- Born: Joseph Terrence Lanni March 14, 1943 Los Angeles, California, U.S.
- Died: July 15, 2011 (aged 68) Pasadena, California, U.S.
- Education: University of Southern California
- Occupations: Former Chairman of the Board and CEO of MGM Mirage
- Spouse: Debbie
- Children: 2

= Terrence Lanni =

American casino executive (1943–2011)

Joseph Terrence Lanni (March 14, 1943 – July 14, 2011) was an American casino executive. He was the former chairman of the board and former CEO of MGM Mirage.

==Early life==
Joseph Terrence Lanni was born on March 14, 1943, in Los Angeles, California.
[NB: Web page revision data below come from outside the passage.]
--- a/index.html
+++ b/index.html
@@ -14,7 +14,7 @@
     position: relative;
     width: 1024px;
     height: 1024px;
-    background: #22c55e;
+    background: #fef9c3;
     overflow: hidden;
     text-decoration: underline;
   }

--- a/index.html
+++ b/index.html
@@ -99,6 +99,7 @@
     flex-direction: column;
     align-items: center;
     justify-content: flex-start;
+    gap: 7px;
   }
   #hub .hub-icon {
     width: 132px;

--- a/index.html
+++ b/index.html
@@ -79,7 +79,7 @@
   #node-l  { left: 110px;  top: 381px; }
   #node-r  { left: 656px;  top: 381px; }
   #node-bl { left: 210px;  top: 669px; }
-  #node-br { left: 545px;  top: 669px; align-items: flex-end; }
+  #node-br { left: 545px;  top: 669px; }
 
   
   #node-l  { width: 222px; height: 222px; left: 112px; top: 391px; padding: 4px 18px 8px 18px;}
He graduated from the University of Southern California with a B.S. degree in business.

==Career==
Lanni served as Treasurer of Republic Corporation, a New York Stock Exchange-listed conglomerate based in California.
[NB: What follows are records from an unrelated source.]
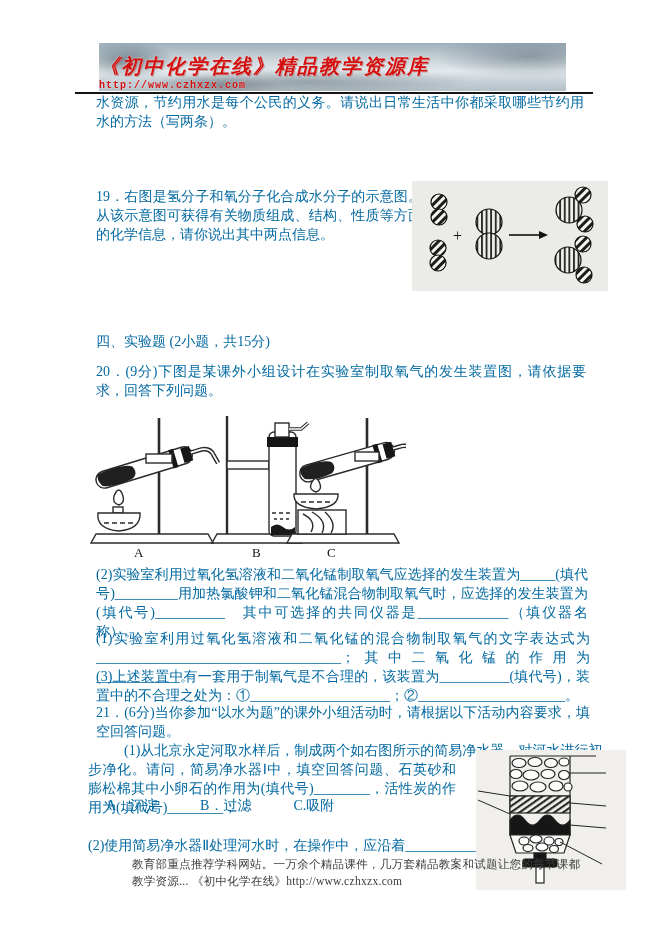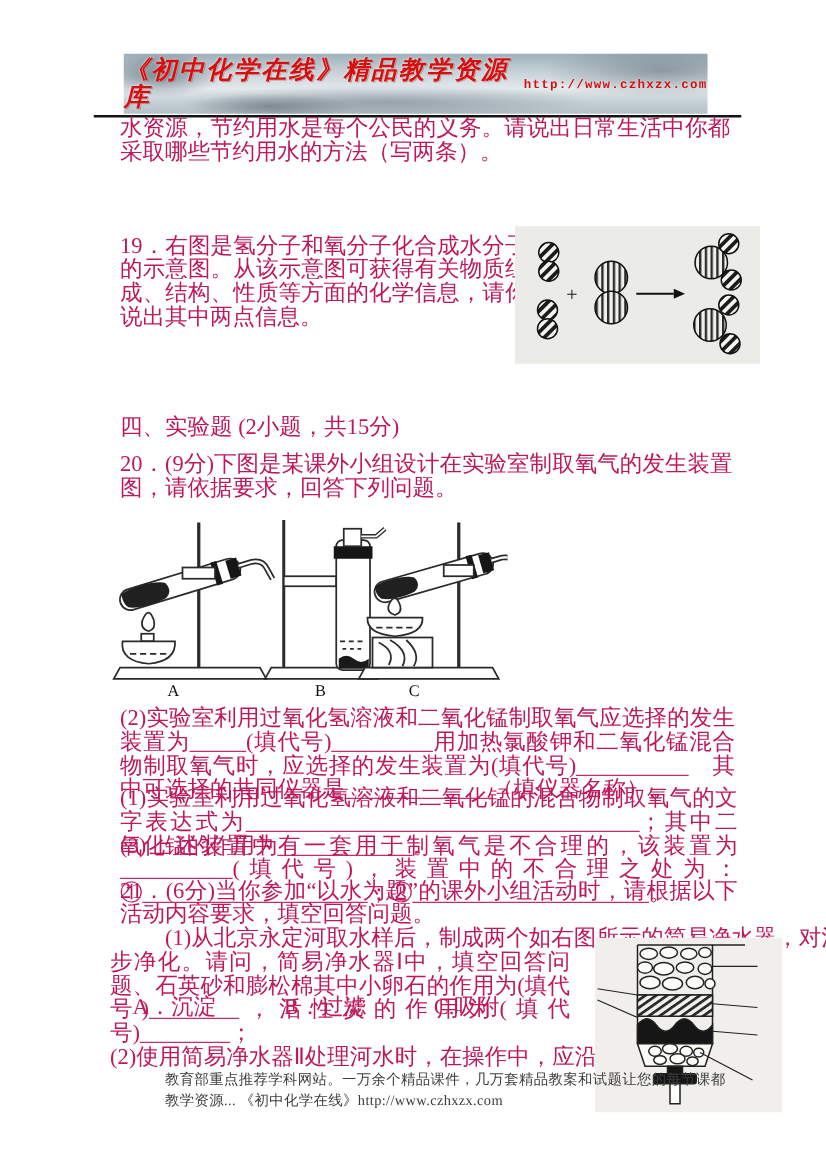--- a/index.html
+++ b/index.html
@@ -12,7 +12,7 @@
   
   #banner{
     position:absolute;left:99px;top:43px;width:467px;height:48px;
-    display:flex;flex-direction:row;align-items:center;justify-content:flex-end;
+    display:flex;flex-direction:column;justify-content:flex-end;
     background:
       radial-gradient(70px 26px at 6% 35%, rgba(55,75,88,.55), transparent 70%),
       radial-gradient(130px 30px at 92% 28%, rgba(85,100,112,.50), transparent 72%),

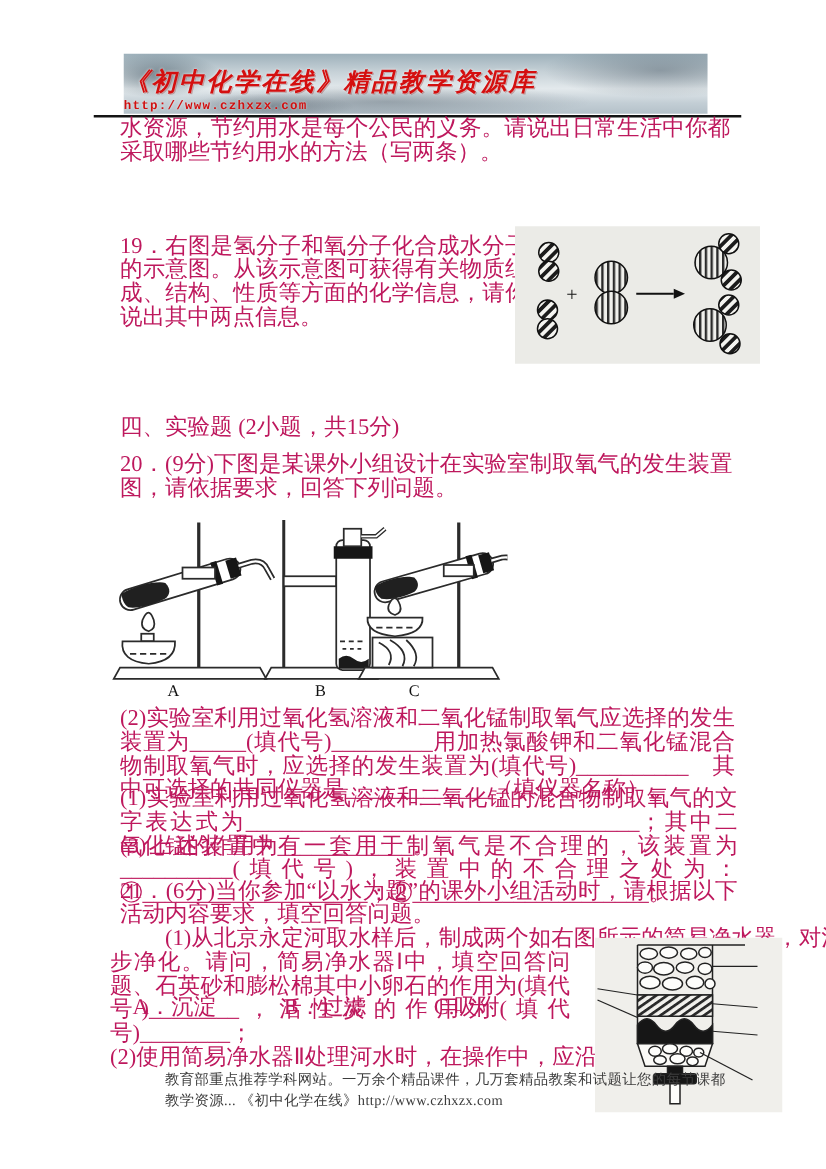--- a/index.html
+++ b/index.html
@@ -7,7 +7,7 @@
     position:relative;width:661px;height:935px;background:#ffffff;overflow:hidden;
     font-family:"Liberation Serif",serif;color:#181818;
   }
-  .t{position:absolute;font-size:18px;line-height:19px;text-align:justify;color:#be185d;}
+  .t{position:absolute;font-size:14px;line-height:19px;text-align:justify;color:#0369a1;}
   .nowrap{white-space:nowrap;text-align:left;}
   
   #banner{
Lanni joined Caesars World in January 1977 as Chief Financial Officer, was named Senior Vice President in April 1978, and was elected Executive Vice President in December 1979. He was a senior executive of Caesars World, Inc. for 18 years, serving as president and Chief Operating Officer and a member of the Board of Directors of that company from April 1981 to February 1995.

Lanni joined MGM Grand, Inc. as president, chief executive officer and Director in 1995. In July 1995 he was named chairman and CEO. In 2000, he oversaw the acquisition of Mirage Resorts by MGM Grand, Inc., which created MGM Mirage.

Lanni served as a member of the board of directors of the Del Mar Thoroughbred Club; the board of trustees of the Ronald Reagan Presidential Foundation; Santa Clara University, and the board of overseers of the Keck School of Medicine at the University of Southern California. Lanni also served as chair of the American Gaming Association. He was appointed by the Speaker of the U.S. House of Representatives in 1997 to serve on the nine-member National Gambling Impact Study Commission.

Lanni received the "Alumnus of the Year Award" from USC Marshall School of Business in 1992. In October 2000 he was inducted into the Gaming Hall of Fame, and in January 2001 was the recipient of Casino Journal's 2001 Lifetime Achievement Award. He received the Sarno Award for Lifetime Achievement in Casino Design from the Global Gaming Expo in 2012.

Lanni resigned as CEO of MGM Mirage on November 30, 2008, after allegations of plagiarism over his degree.

==Personal life and death==
Lanni had a wife, Debbie and two sons. He died of colorectal cancer on July 14, 2011, at the age of 68.